The results are in Table 8. Column 1 looks at the impact of UD laws on firms with high CEO power and Column 2 at firms with low CEO power. We measure CEO power by using the CEO’s compensation pay slice (see Bebchuk et al., 2011). The compensation pay slice (CPS) is the ratio of the CEO’s pay to the aggregate pay of the next five highest paid executives. The CPS aims to represent how much of the firm’s compensation payout the CEO can capture; and thus, how powerful the CEO is. We calculate this using Execucomp data. The results in Table 8 are consistent with expectations: UD laws cause an increase in vega only for low power CEOs, but have no significant impact for high power CEOs. This implies that the impact of UD laws depends on CEO power; and thus, the CEO’s ability to resist compensation changes.
4.5 Robustness tests
4.5.1 Including only treated firms
One concern could be that firms in states that never have a UD law are systematically different from those in states that have a UD law at some point.
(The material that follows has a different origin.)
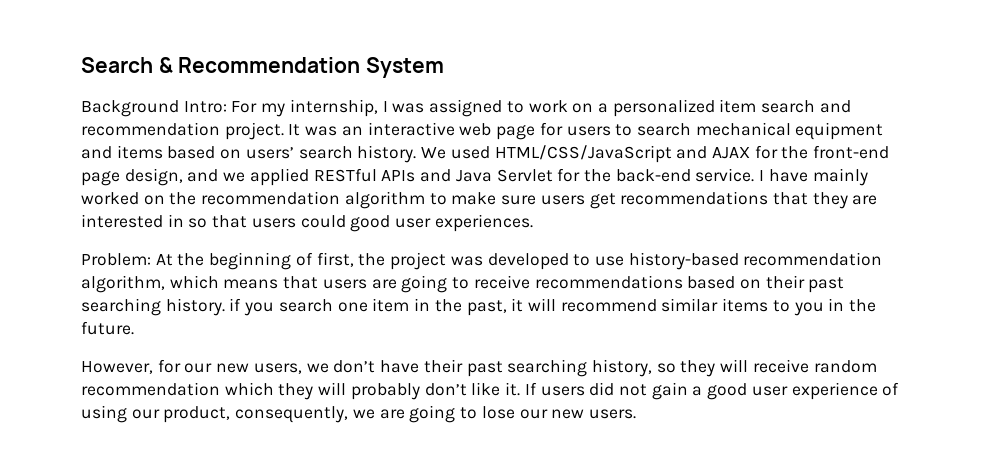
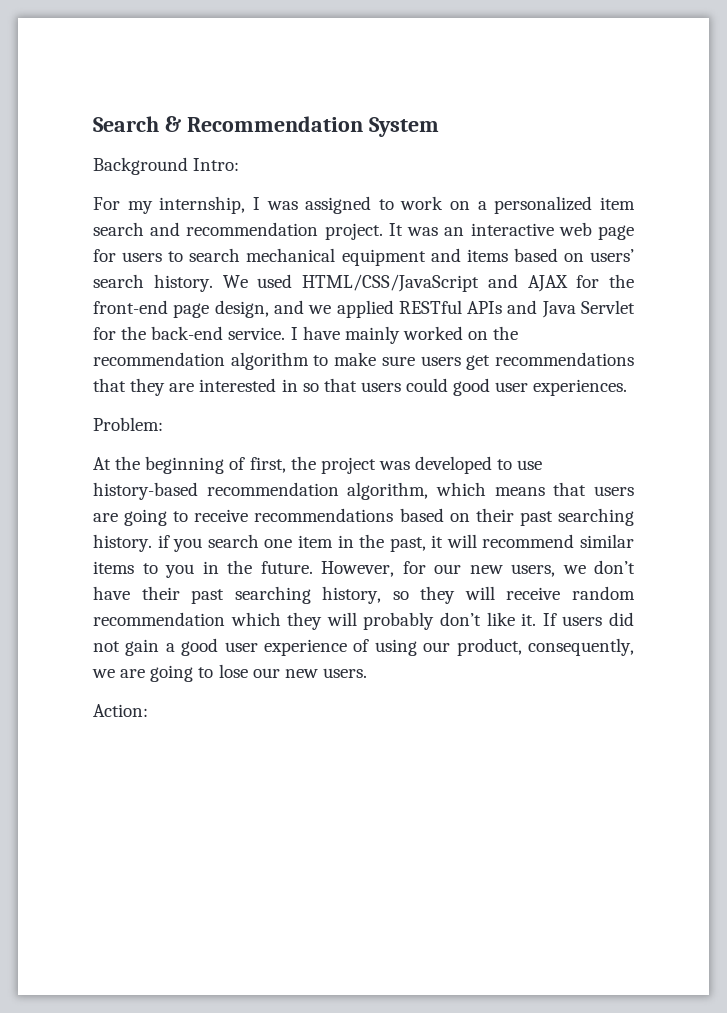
(227, 107) none -> (240, 164) //
(151, 259) none -> (163, 424) //
(134, 328) // -> (313, 567) none
(636, 414) none -> [93,704,148,717] // Action:

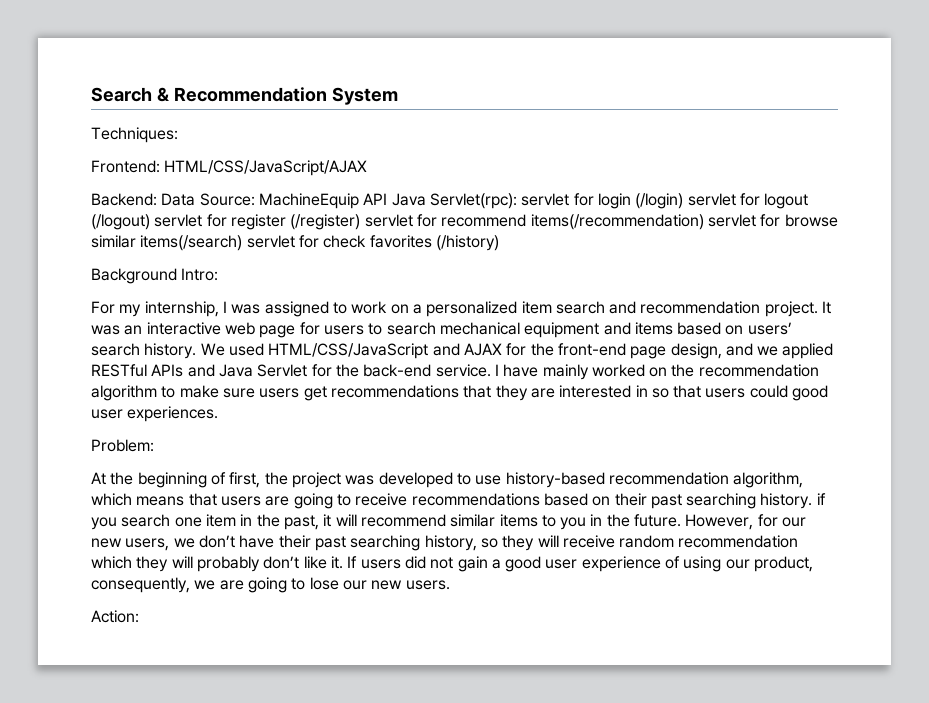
(439, 127) none -> [91,127,178,143] [91,160,368,176] [91,193,809,209] [91,214,838,230] [91,235,499,251] // Techniques: // Frontend: HTML/CSS/JavaScript/AJAX // Backend: Data Source: MachineEquip API Java Servlet(rpc): servlet for login (/login) servlet for logout (/logout) servlet for register (/register) servlet for recommend items(/recommendation) servlet for browse similar items(/search) servlet for check favorites (/history)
Therefore, we check that the results are robust to including only “treated” firms in the sample. Here, our sample includes all firms that are in a state that experiences a UD law. The UD indicator equals one if the state has a UD law in that year and equals zero otherwise. The analysis is still a staggered difference-in-difference test (as different states are treated at different times), but we exclude the states that never have a UD law.
The results are in Columns 1-3 of Table 9 and are consistent with expectations. Columns 1, 2 and 3 restrict the time period around the passage of the UD law to four years, three years, or two years either side of the passage (respectively). The main finding is that the UD law indicator remains positively and statistically significantly related to compensation vega, implying that in this sample firms continue to increase managers’ risk-taking incentives.
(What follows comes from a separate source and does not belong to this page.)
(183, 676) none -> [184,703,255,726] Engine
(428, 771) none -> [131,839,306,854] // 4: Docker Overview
14 4.5.2 Years surrounding passage of UD law
We ensure that the results are robust to looking at different time periods surrounding the passage of UD laws. One concern with the core results is that other extraneous factors – distant from the passage of the UD law itself – could influence compensation. The core results mitigate this concern by including several fixed effects, including executive x firm, state x year, and industry x year effects. Nevertheless, we ensure that the results are robust to restricting the sample to be four, three, or two years either side of a UD law passage (where one occurs); these are in Columns 4, 5, and 6 of Table 9, respectively.
The results in Table 9 are consistent with the core results in Table 3. UD laws continue to positively and statistically significantly influence compensation vega. The magnitude of this effect is larger if we look at a shorter window surrounding the UD law passage (compare Columns 4 and 6). These results support the idea that firms react to UD law related entrenchment by increasing managers’ risk taking incentives.
5 Conclusion
This paper hypothesizes and shows that firms adjust managerial compensation in response to an exogenous increase in entrenchment via a reduction in litigation risk. We use the staggered passage of Universal Demand (UD) laws in 23 states in the US to employ a difference-in-difference design to examine how firms respond to reduction in litigation risk. UD laws inhibit derivative litigations.
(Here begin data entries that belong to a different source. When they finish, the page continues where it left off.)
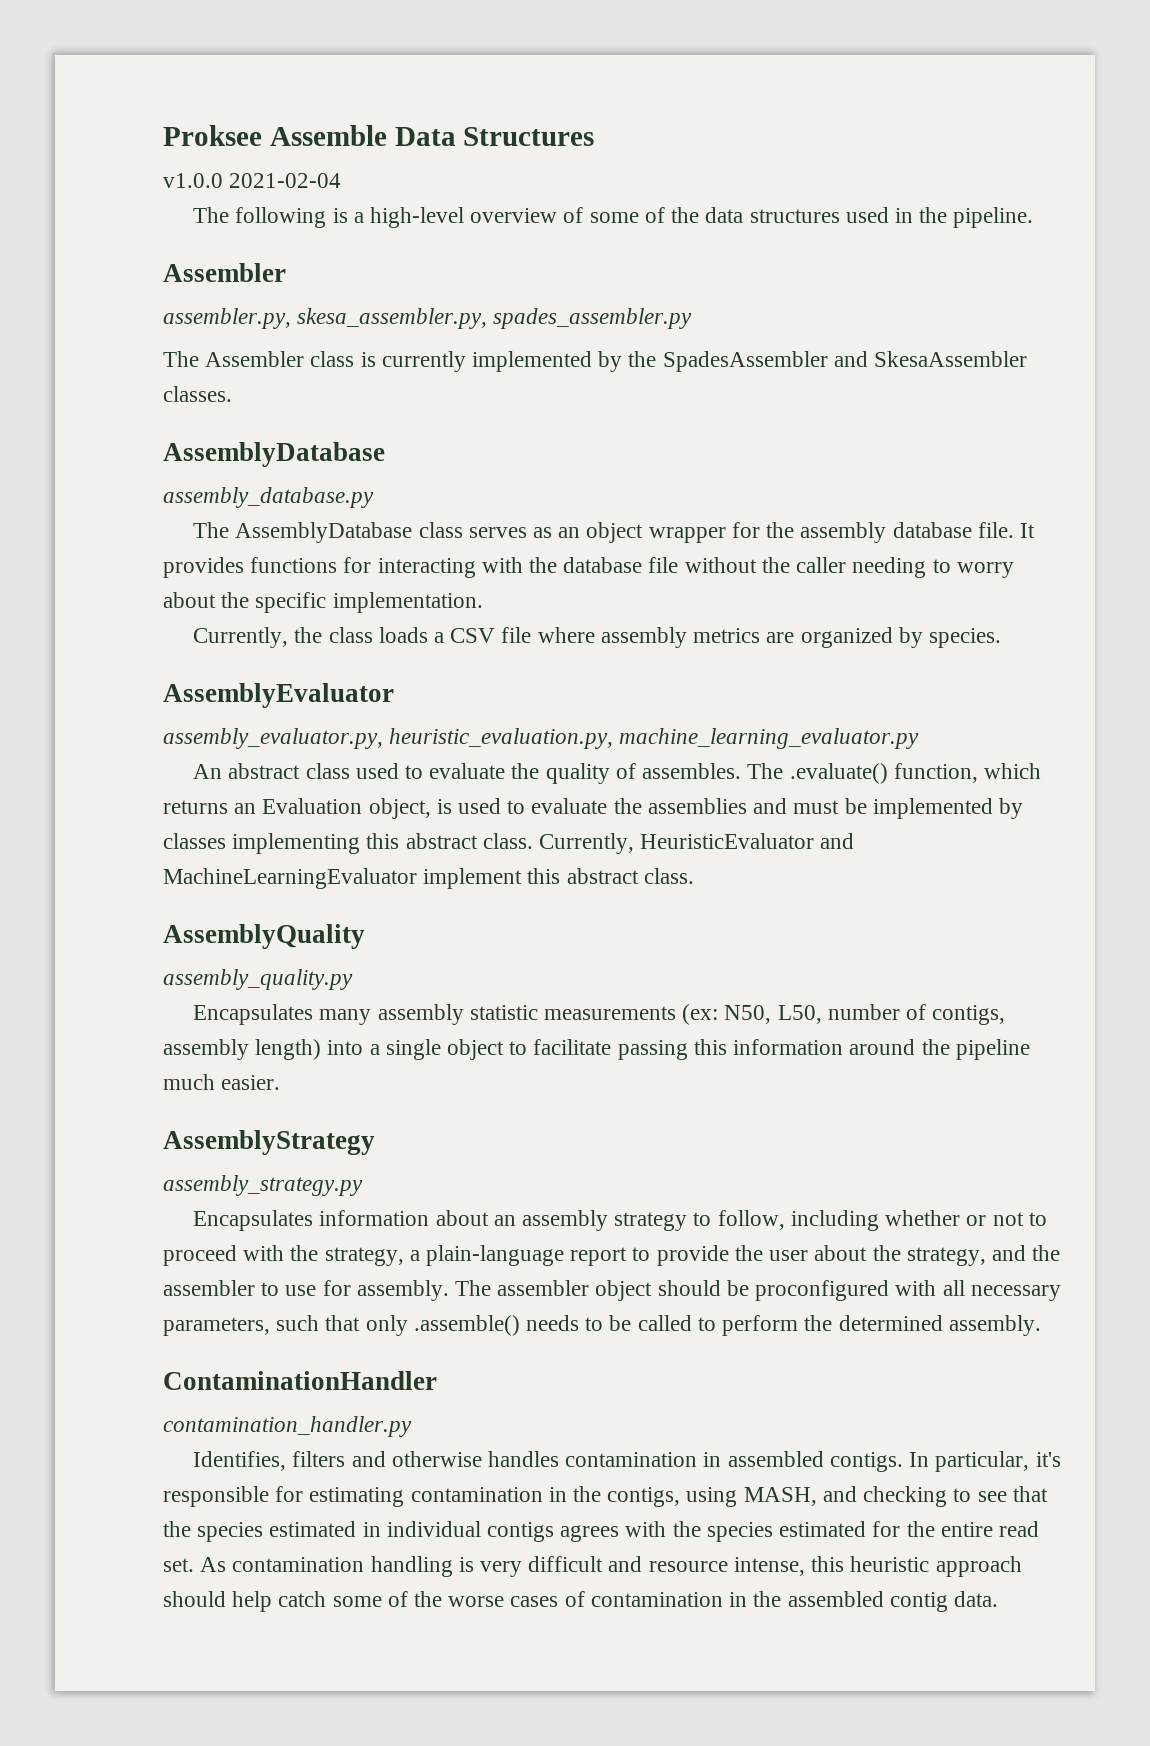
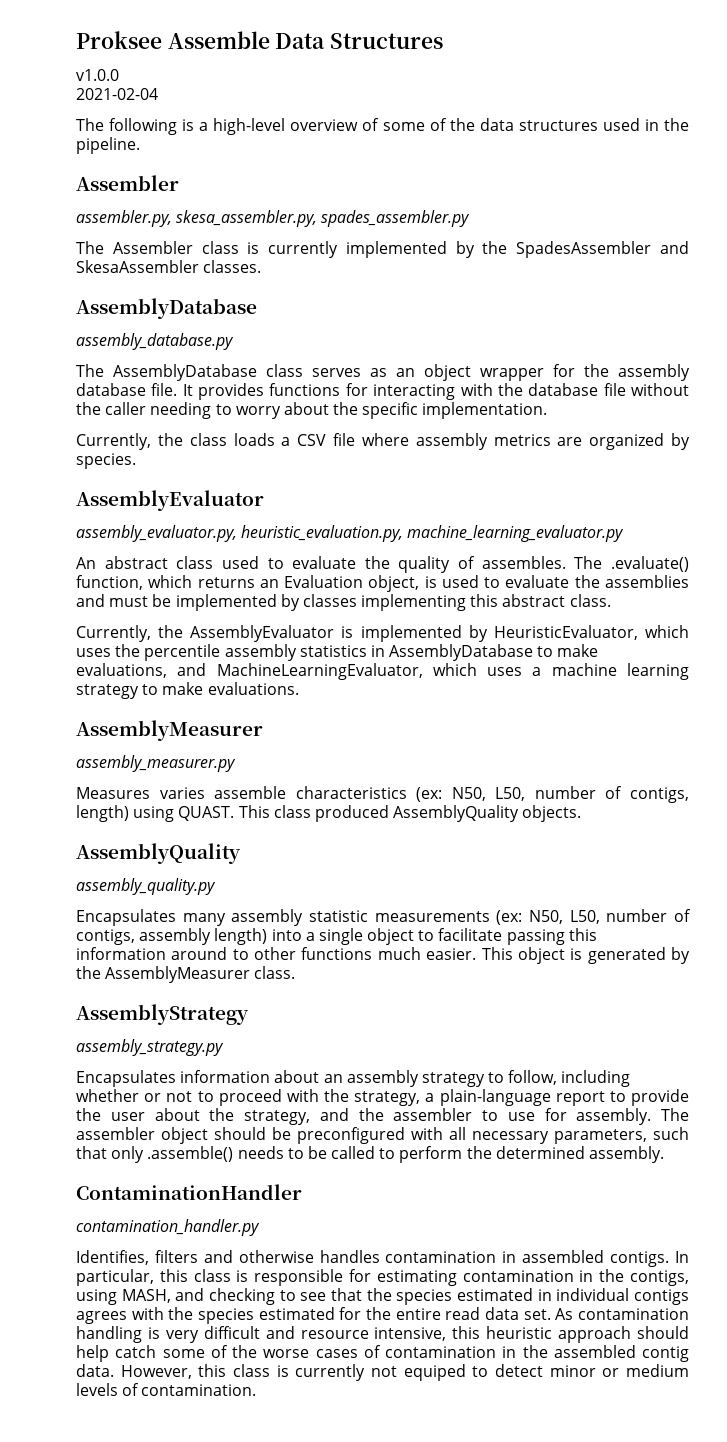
(223, 180) none -> (119, 75) //
[539,833,855,854] [163,868,694,889] Currently, HeuristicEvaluator and MachineLearningEvaluator implement this abstract class. -> [76,625,689,642] [76,644,599,661] [76,663,689,680] [76,682,299,699] [76,720,263,741] [76,755,236,772] [76,786,689,803] [76,805,582,822] // Currently, the AssemblyEvaluator is implemented by HeuristicEvaluator, which uses the percentile assembly statistics in AssemblyDatabase to make evaluations, and MachineLearningEvaluator, which uses a machine learning strategy to make evaluations. // AssemblyMeasurer // assembly_measurer.py // Measures varies assemble characteristics (ex: N50, L50, number of contigs, length) using QUAST. This class produced AssemblyQuality objects.
[921,1039,1030,1060] the pipeline -> [232,947,373,960] to other functions
(281, 1082) none -> [481,947,690,964] [76,966,296,983] This object is generated by the AssemblyMeasurer class.
[755,1280,890,1301] proconfigured -> [297,1127,405,1144] preconfigured
[1035,1452,1061,1467] it's -> [159,1269,249,1282] this class is
(1039, 1529) none -> [485,1307,519,1320] data
[733,1557,805,1576] intense, -> [374,1327,447,1341] intensive,
(998, 1599) none -> [120,1364,689,1381] [76,1383,257,1396] However, this class is currently not equiped to detect minor or medium levels of contamination.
Derivative litigations involve shareholders suing on behalf of the company for wrongs done to that company. Often managers are named in those law suits. UD laws restrict derivative litigations by requiring shareholders have board approval prior to launching the litigation.
UD laws remove one form of disciplinary mechanism: derivative litigations. Prior literature shows that derivative litigations can encourage firms to improve corporate governance (Ferris et al., 2007) and that related litigations – securities class actions – have negative impacts on managers (Humphery- Jenner, 2012; McTier and Wald, 2011). UD laws enable boards to prevent derivative litigations, thereby insulating managers and risking entrenchment.
Entrenching CEOs can be harmful and encourage shirking. While there is an argument that litigation threats can deter risk taking, this argument is tangential to derivative law suits as genuine risk taking falls within the “business judgment” rule and is very unlikely to ground a derivative litigation.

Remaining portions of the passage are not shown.